Porém, todos os abusos cometidos pela RCTV transformaram-se em argumentos para que Chávez colocasse a emissora não como um veículo de comunicação, mas como um ‘colaborador do imperialismo opressor’ que tanto maculou a história da Venezuela, em outras palavras, um inimigo a ser combatido em prol do esclarecimento do povo e da democracia. Fazendo o mesmo jogo que a RCTV fazia com Chávez, que era o ditador malvado da esquerda que, como Stalin e Mão, estava oprimindo o povo em busca de sua pseudo-revolução.

Ambos são argumentos estúpidos e povoados de preconceitos históricos que a imprensa mundial cuidou de retransmitir como se a questão fosse resumida nestes pontos, esquecendo de colocar em pauta a função da mesma, que é zelar pela informação afim de ser o ‘porta-voz’ dos acontecimentos, para que a população possa tomar suas decisões informada da situação em que se encontra seu país frente ao mundo, numa constante busca pela melhoria social (função utópica, mas que está inscrita em cada ata de abertura ou em cada documento de concessão para veículo de imprensa).

Objeto de barganha

Sendo assim, a imprensa esqueceu de dizer que em momento algum a RCTV resolveu repensar os moldes em que estavam fixados sua linha editorial e que, acabou ‘pagando’, segundo Hugo Chávez, pelos crimes que cometeu. Seria a mesma coisa que Lula exigir que a Rede Globo encerrasse suas atividades para, em seu lugar, colocar o sinal de sua TV pública, visto a total falta de compromisso que a Globo tem para com a informação isenta de interesses.

Esta posição imbecil da imprensa – de zelar pela liberdade de expressão, como se nessa ‘liberdade’ estive inscrito o princípio do descompromisso social – é ridícula e inaceitável. Como todos os membros de uma sociedade, a imprensa tem seus deveres e suas funções, assim como o Estado tem também seus deveres e suas funções; porém a imprensa configurou-se de tal forma um ‘poder’ paralelo, que não aceita ser questionada e nem tampouco debatida. Qualquer discussão sobre meios para coibir os abusos da imprensa, ou mesmo da publicidade (que movimenta fortunas para os veículos de comunicação), é tida como uma ação contra a democracia e taxada de inconstitucional, criando toda uma aura de ‘céu e inferno’ e escondendo toda a sujeira que envolve o meio. Basta ver o recente episódio no Brasil da Operação Navalha que, em determinados estados e regiões, é como se não tivesse acontecido, visto que os envolvidos diretos com o esquema são donos de jornais e retransmissoras de TV. E o tal do compromisso com a democracia? E o direito do povo à informação?

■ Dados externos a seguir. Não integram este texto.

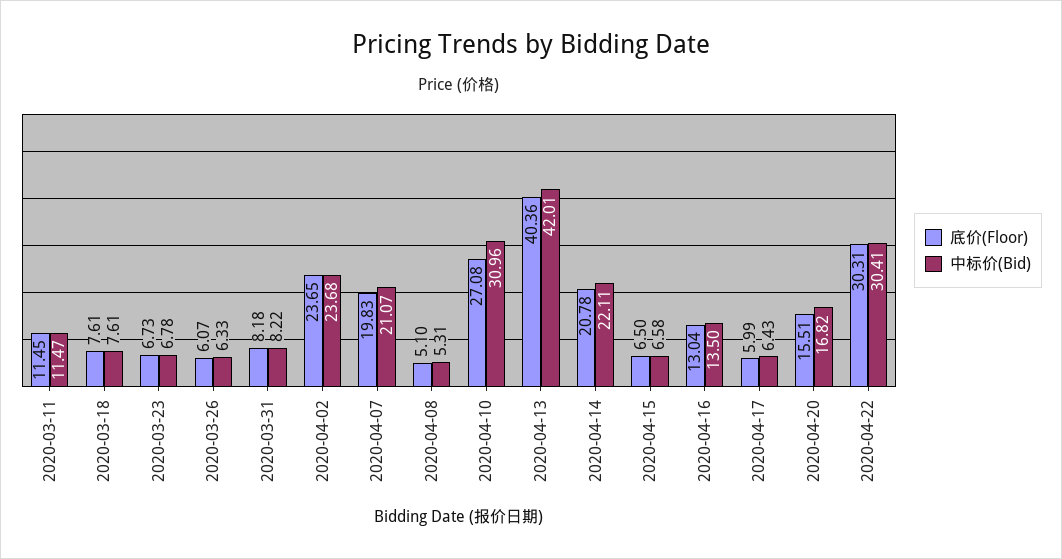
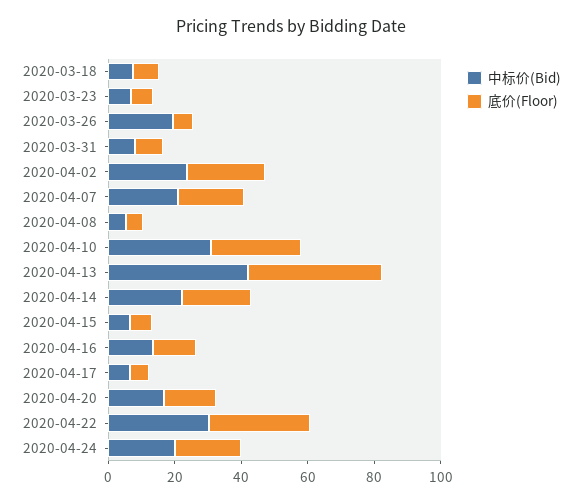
底价(Floor), 2020-03-11: 11.45 -> none
中标价(Bid), 2020-03-11: 11.47 -> none
中标价(Bid), 2020-03-26: 6.33 -> 20
中标价(Bid), 2020-04-24: none -> 20
底价(Floor), 2020-04-24: none -> 20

A ação de Hugo Chávez é totalmente hipócrita e deve ser condenada, assim como o enforcamento de Saddam e a guerra no Iraque, mas quando falta o debate vence a mediocridade e, enquanto a imprensa for mesquinha e desvinculada da sociedade em que está inserida, nada pode ser feito, pois ela sempre dará argumentos para que ações do mesmo tipo sejam feitas em outros países. Quem perde com tudo isso é o povo, que paga os impostos, patrocinado uma briga de interesses totalmente avessos a esse mesmo povo.

A informação veiculada pela imprensa não pode ser objeto de barganha, senão, como na ilustração de Carvall para a seção ‘Tendências/Debates’ (Folha de S.Paulo, 26/05/07), ela afunda num mar de ideologias e subjetividades no qual impera o ‘bem e o mal’ e no qual o povo…, bom o povo é massa.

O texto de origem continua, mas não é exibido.